Required action:
Without carrying over a single picture, write out the records below exactly.

Dataset excerpts:
####
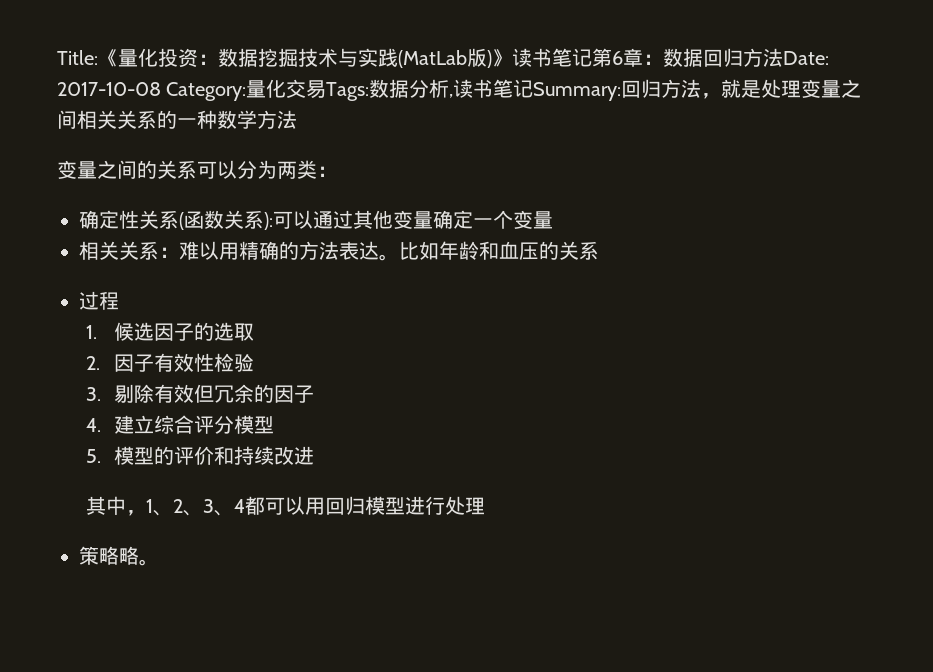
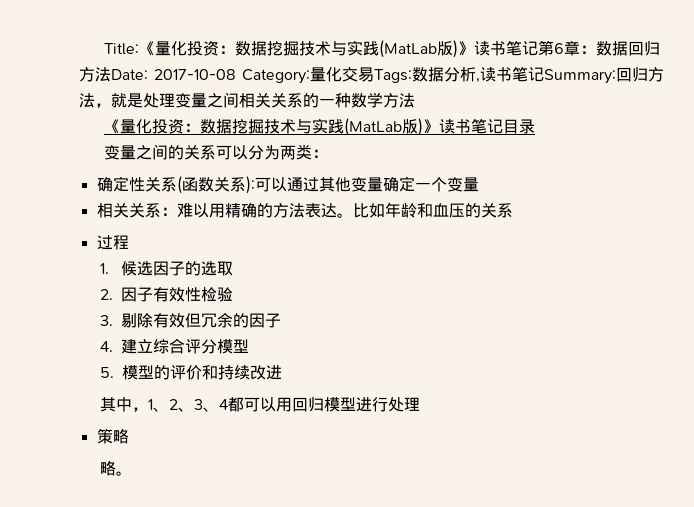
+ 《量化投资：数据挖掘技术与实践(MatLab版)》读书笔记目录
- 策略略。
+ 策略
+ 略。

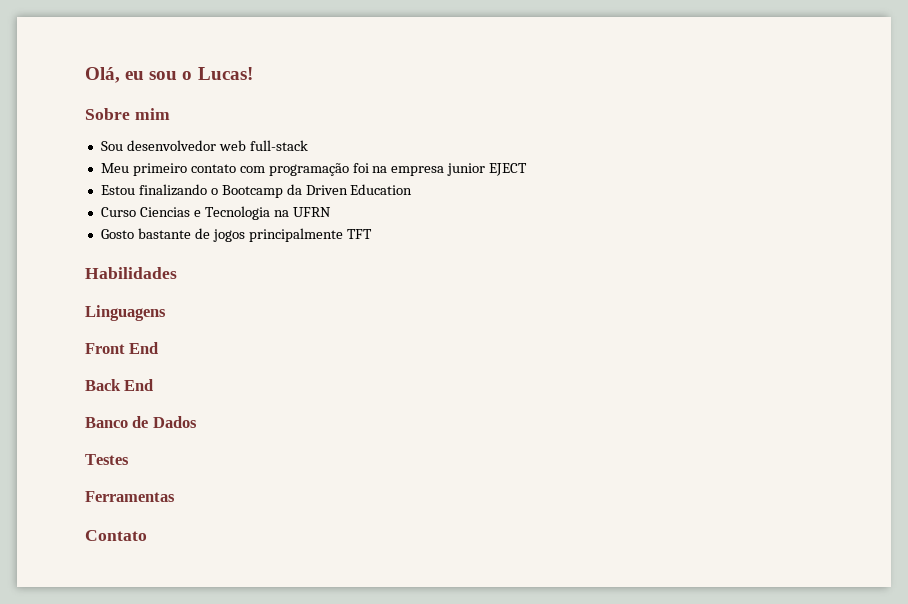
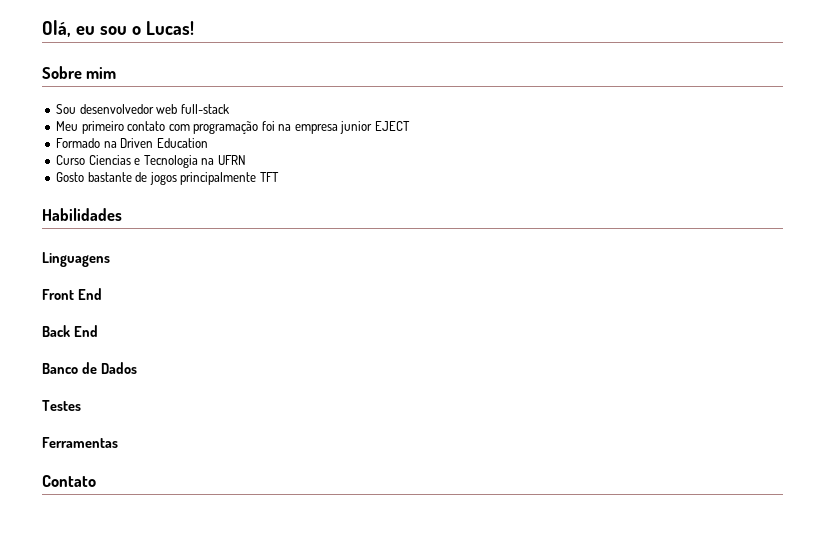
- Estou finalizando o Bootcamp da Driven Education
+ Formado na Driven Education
####
Expected answer:
+ 《量化投资：数据挖掘技术与实践(MatLab版)》读书笔记目录
- 策略略。
+ 策略
+ 略。

- Estou finalizando o Bootcamp da Driven Education
+ Formado na Driven Education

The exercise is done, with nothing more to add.